- [EXERCISE PROMPT]: Your answer should consist only of the line with "(121, 871) none" and the lines after it, reproduced exactly through the end of the entries below.

(Records from a data collection)
--- --- ---

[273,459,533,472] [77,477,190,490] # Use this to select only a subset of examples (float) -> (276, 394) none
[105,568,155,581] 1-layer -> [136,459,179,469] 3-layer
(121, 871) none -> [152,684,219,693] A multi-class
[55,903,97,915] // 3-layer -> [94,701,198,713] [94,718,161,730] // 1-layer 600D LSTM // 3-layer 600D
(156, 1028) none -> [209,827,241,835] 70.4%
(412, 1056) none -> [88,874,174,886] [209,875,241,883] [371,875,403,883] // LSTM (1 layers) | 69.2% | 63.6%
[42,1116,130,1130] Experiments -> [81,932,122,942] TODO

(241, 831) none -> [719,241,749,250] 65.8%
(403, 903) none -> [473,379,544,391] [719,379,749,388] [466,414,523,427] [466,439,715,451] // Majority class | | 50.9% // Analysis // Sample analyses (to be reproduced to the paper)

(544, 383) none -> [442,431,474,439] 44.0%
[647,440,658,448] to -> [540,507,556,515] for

--- --- ---

- [RESPONSE BOX]:
(121, 871) none -> [152,684,219,693] A multi-class
[55,903,97,915] // 3-layer -> [94,701,198,713] [94,718,161,730] // 1-layer 600D LSTM // 3-layer 600D
(156, 1028) none -> [209,827,241,835] 70.4%
(412, 1056) none -> [88,874,174,886] [209,875,241,883] [371,875,403,883] // LSTM (1 layers) | 69.2% | 63.6%
[42,1116,130,1130] Experiments -> [81,932,122,942] TODO

(241, 831) none -> [719,241,749,250] 65.8%
(403, 903) none -> [473,379,544,391] [719,379,749,388] [466,414,523,427] [466,439,715,451] // Majority class | | 50.9% // Analysis // Sample analyses (to be reproduced to the paper)

(544, 383) none -> [442,431,474,439] 44.0%
[647,440,658,448] to -> [540,507,556,515] for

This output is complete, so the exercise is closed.